• **EXTRACTED DATA**:
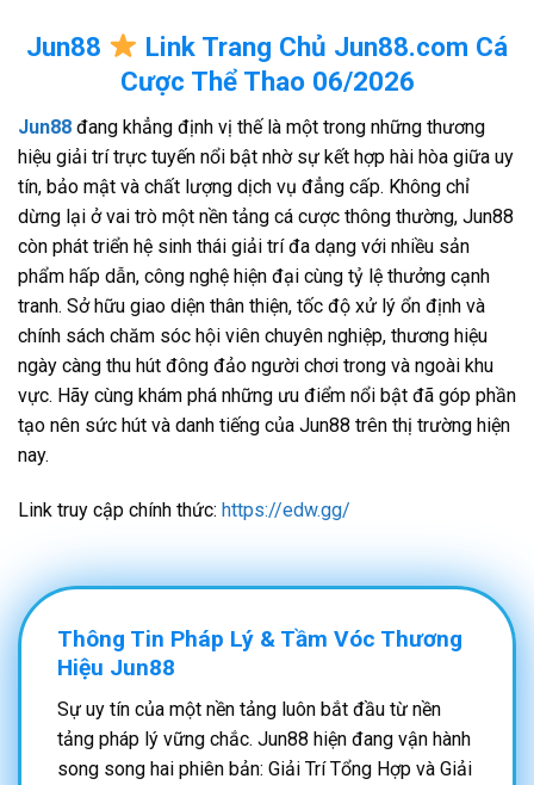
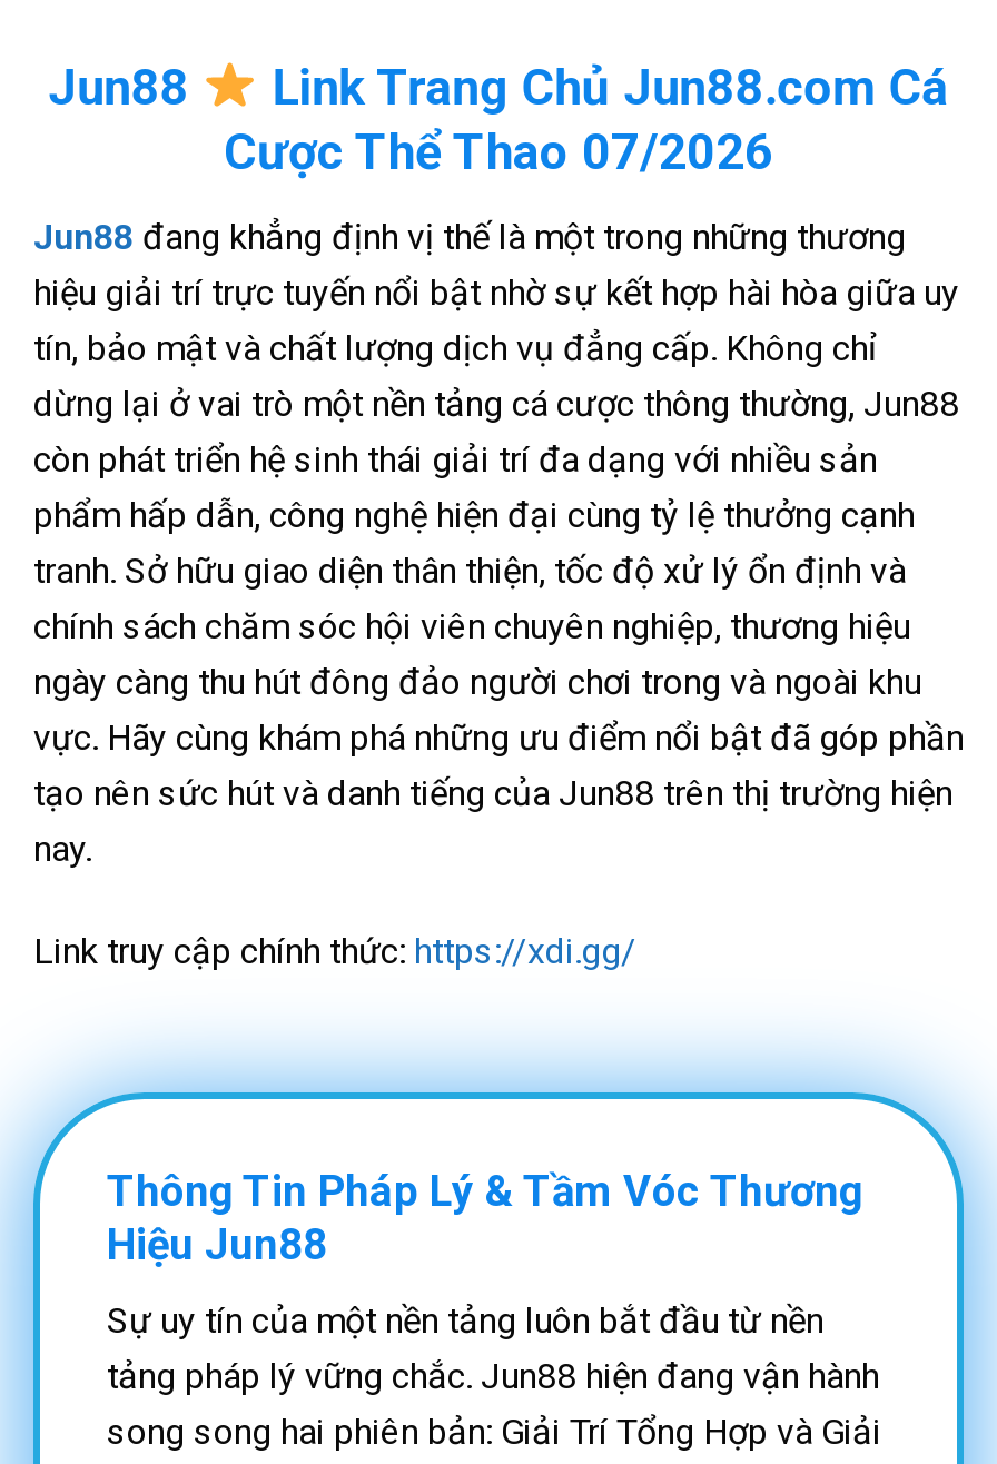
[120,66,414,97] Cược Thể Thao 06/2026 -> [224,123,773,181] Cược Thể Thao 07/2026
[18,499,350,522] Link truy cập chính thức: https://edw.gg/ -> [33,930,636,973] Link truy cập chính thức: https://xdi.gg/

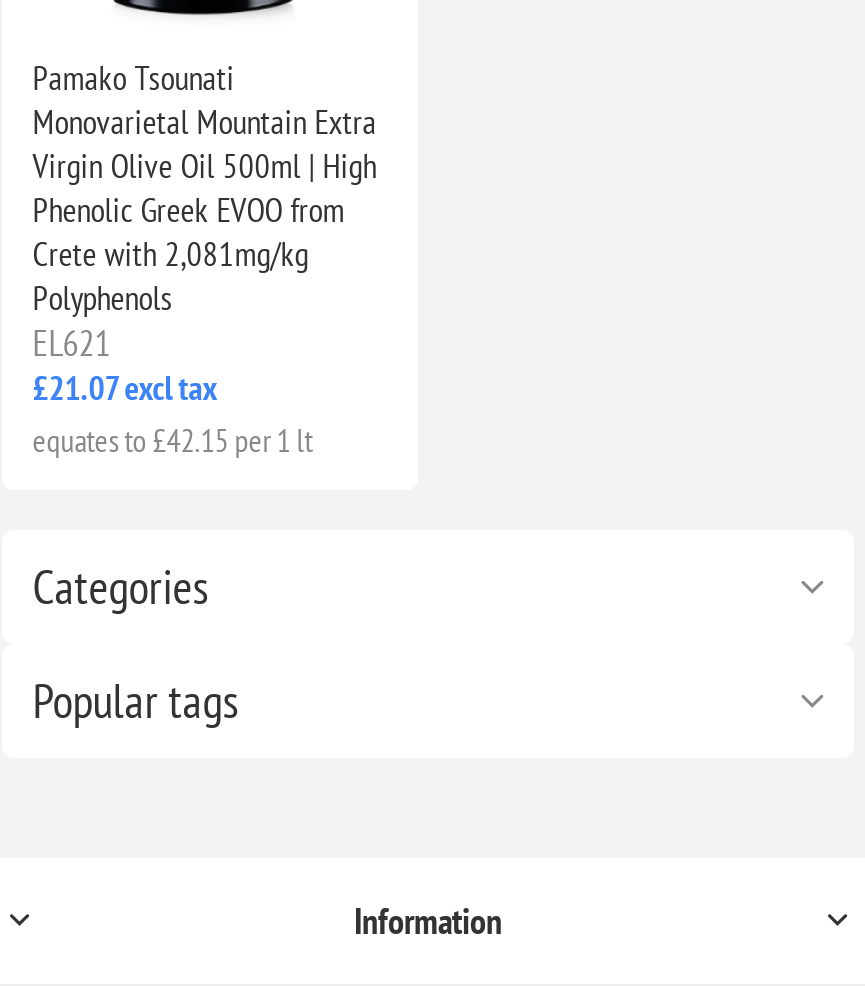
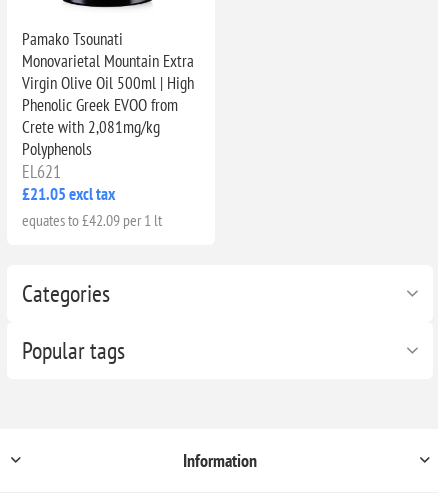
[32,366,216,410] £21.07 excl tax -> [22,183,115,205] £21.05 excl tax
[32,420,312,460] equates to £42.15 per 1 lt -> [22,210,162,230] equates to £42.09 per 1 lt

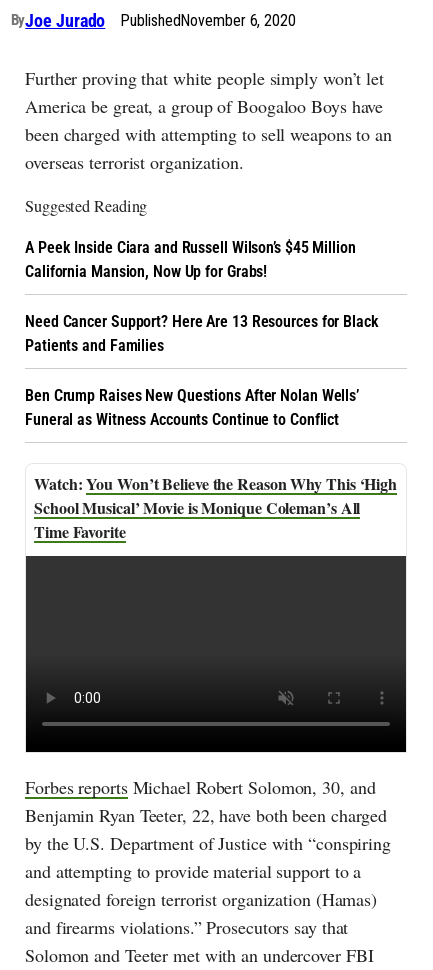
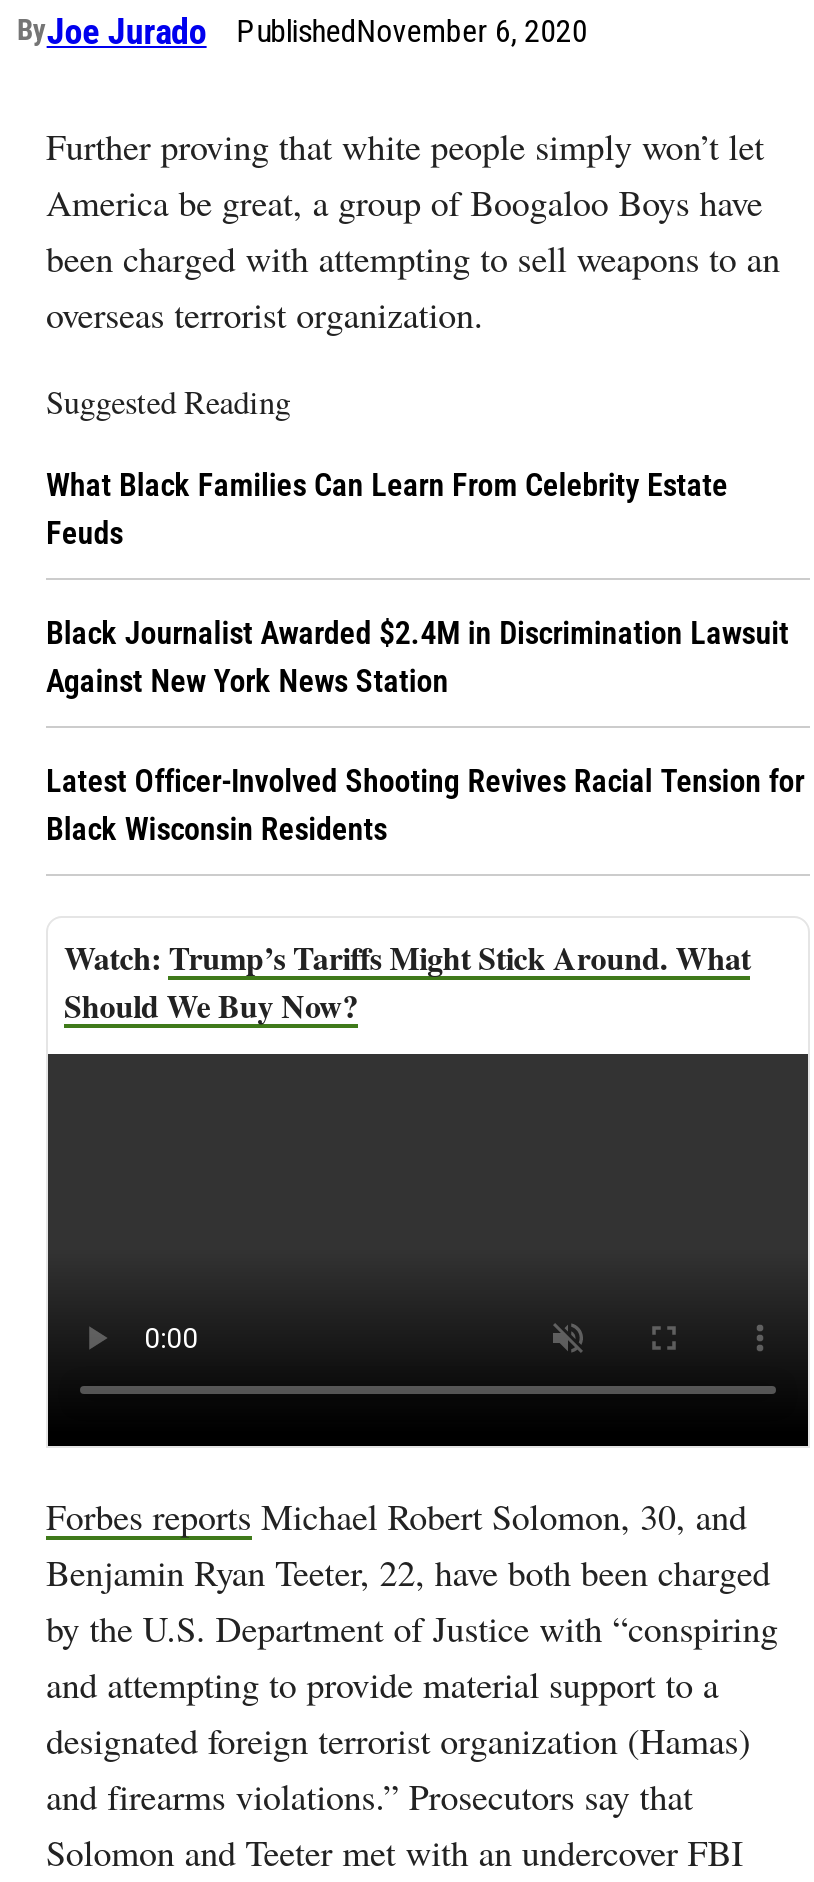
[25,238,356,281] A Peek Inside Ciara and Russell Wilson’s $45 Million | California Mansion, Now Up for Grabs! -> [46,466,728,552] What Black Families Can Learn From Celebrity Estate | Feuds
[25,312,379,355] Need Cancer Support? Here Are 13 Resources for Black | Patients and Families -> [46,614,789,700] Black Journalist Awarded $2.4M in Discrimination Lawsuit | Against New York News Station
[25,386,359,429] Ben Crump Raises New Questions After Nolan Wells’ | Funeral as Witness Accounts Continue to Conflict -> [46,762,804,848] Latest Officer-Involved Shooting Revives Racial Tension for | Black Wisconsin Residents
[34,472,397,543] You Won’t Believe the Reason Why This ‘High | School Musical’ Movie is Monique Coleman’s All | Time Favorite -> [64,934,751,1028] Trump’s Tariffs Might Stick Around. What | Should We Buy Now?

• **WORK ORDER**: Repeat each line of the material exactly, please, and skip every picture.

• **SOLUTION TO THE PROBLEM**:
[120,66,414,97] Cược Thể Thao 06/2026 -> [224,123,773,181] Cược Thể Thao 07/2026
[18,499,350,522] Link truy cập chính thức: https://edw.gg/ -> [33,930,636,973] Link truy cập chính thức: https://xdi.gg/

[32,366,216,410] £21.07 excl tax -> [22,183,115,205] £21.05 excl tax
[32,420,312,460] equates to £42.15 per 1 lt -> [22,210,162,230] equates to £42.09 per 1 lt

[25,238,356,281] A Peek Inside Ciara and Russell Wilson’s $45 Million | California Mansion, Now Up for Grabs! -> [46,466,728,552] What Black Families Can Learn From Celebrity Estate | Feuds
[25,312,379,355] Need Cancer Support? Here Are 13 Resources for Black | Patients and Families -> [46,614,789,700] Black Journalist Awarded $2.4M in Discrimination Lawsuit | Against New York News Station
[25,386,359,429] Ben Crump Raises New Questions After Nolan Wells’ | Funeral as Witness Accounts Continue to Conflict -> [46,762,804,848] Latest Officer-Involved Shooting Revives Racial Tension for | Black Wisconsin Residents
[34,472,397,543] You Won’t Believe the Reason Why This ‘High | School Musical’ Movie is Monique Coleman’s All | Time Favorite -> [64,934,751,1028] Trump’s Tariffs Might Stick Around. What | Should We Buy Now?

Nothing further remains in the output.